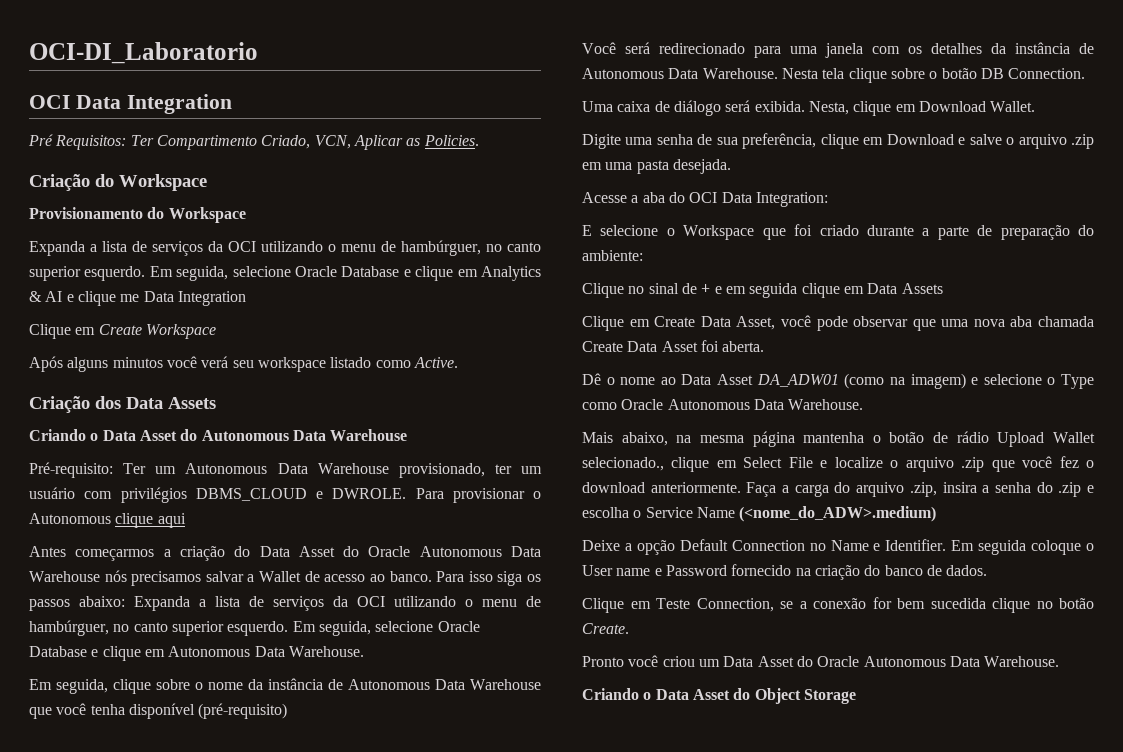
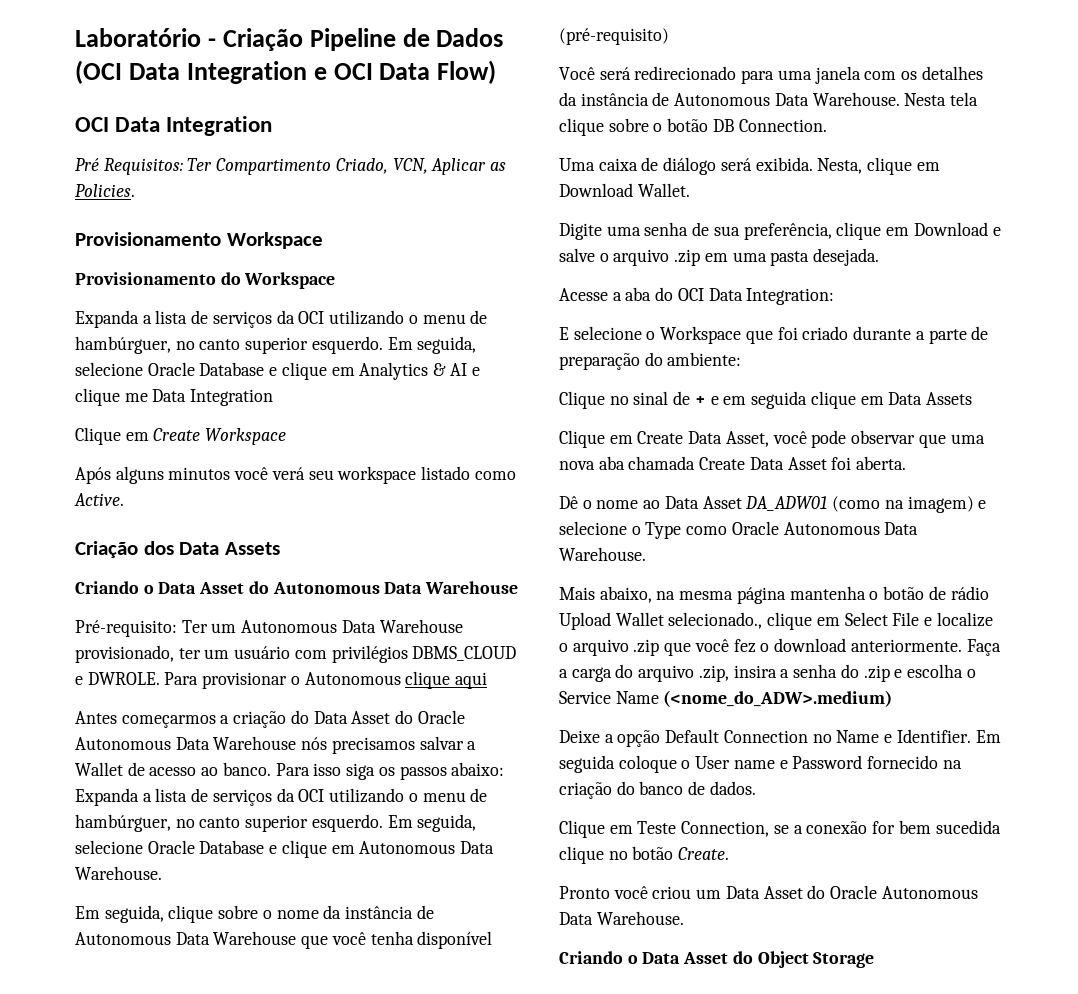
[29,42,258,64] OCI-DI_Laboratorio -> [75,28,504,51] [75,60,497,84] Laboratório - Criação Pipeline de Dados (OCI Data Integration e OCI Data Flow)
[29,174,114,191] Criação do -> [75,232,221,246] Provisionamento

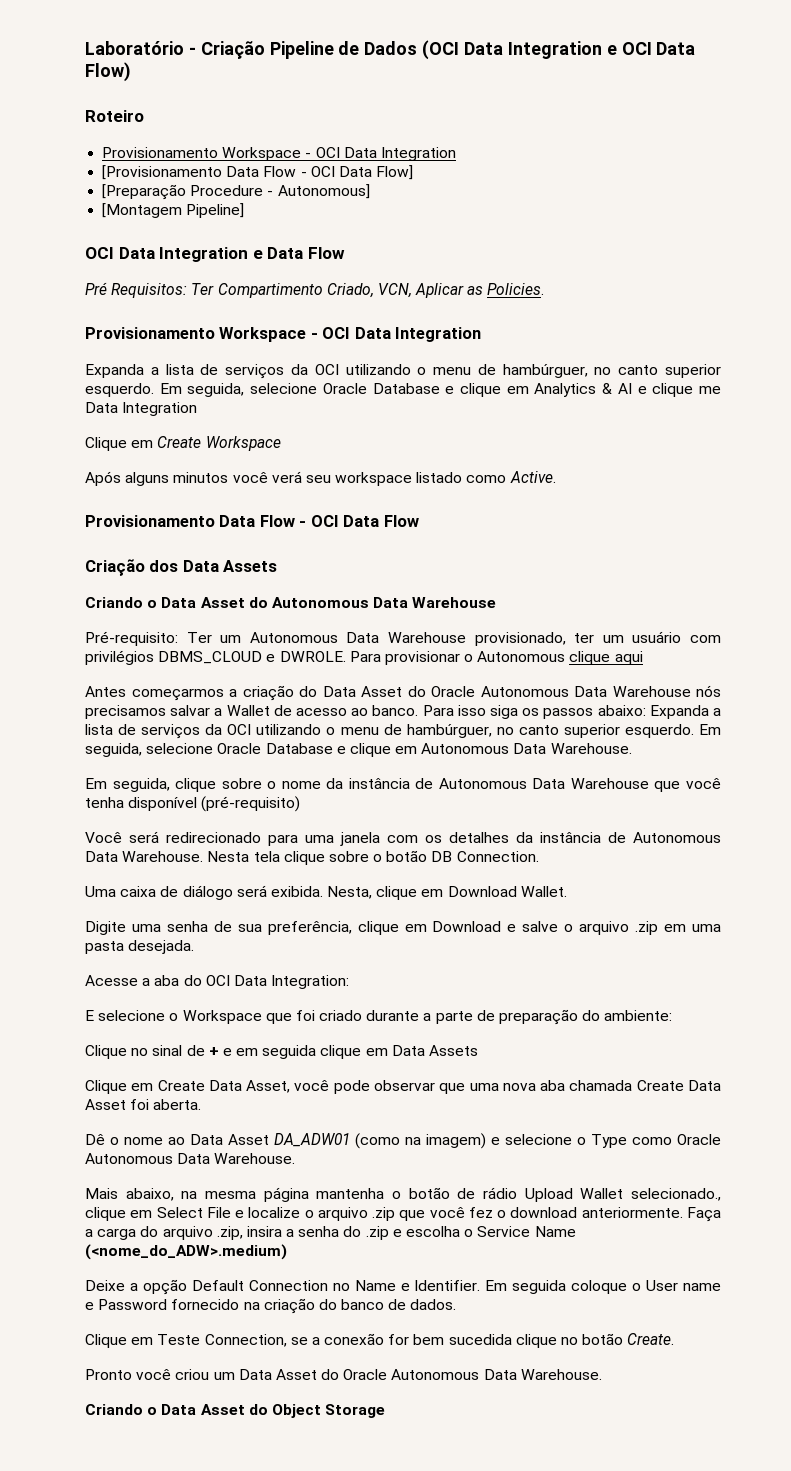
[75,116,273,136] OCI Data Integration -> [85,110,144,122] [102,147,456,161] [102,165,414,180] [102,184,370,200] [102,203,245,218] [85,247,345,262] Roteiro // Provisionamento Workspace - OCI Data Integration // [Provisionamento Data Flow - OCI Data Flow] // [Preparação Procedure - Autonomous] // [Montagem Pipeline] // OCI Data Integration e Data Flow
[75,272,336,289] // Provisionamento do Workspace -> [310,327,482,342] - OCI Data Integration
(124, 499) none -> [85,515,419,527] // Provisionamento Data Flow - OCI Data Flow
----------------
WORK INSTRUCTION:
Pictures aside, repeat every line of the data above exactly.

ANSWER TO THE EXERCISE:
[29,42,258,64] OCI-DI_Laboratorio -> [75,28,504,51] [75,60,497,84] Laboratório - Criação Pipeline de Dados (OCI Data Integration e OCI Data Flow)
[29,174,114,191] Criação do -> [75,232,221,246] Provisionamento

[75,116,273,136] OCI Data Integration -> [85,110,144,122] [102,147,456,161] [102,165,414,180] [102,184,370,200] [102,203,245,218] [85,247,345,262] Roteiro // Provisionamento Workspace - OCI Data Integration // [Provisionamento Data Flow - OCI Data Flow] // [Preparação Procedure - Autonomous] // [Montagem Pipeline] // OCI Data Integration e Data Flow
[75,272,336,289] // Provisionamento do Workspace -> [310,327,482,342] - OCI Data Integration
(124, 499) none -> [85,515,419,527] // Provisionamento Data Flow - OCI Data Flow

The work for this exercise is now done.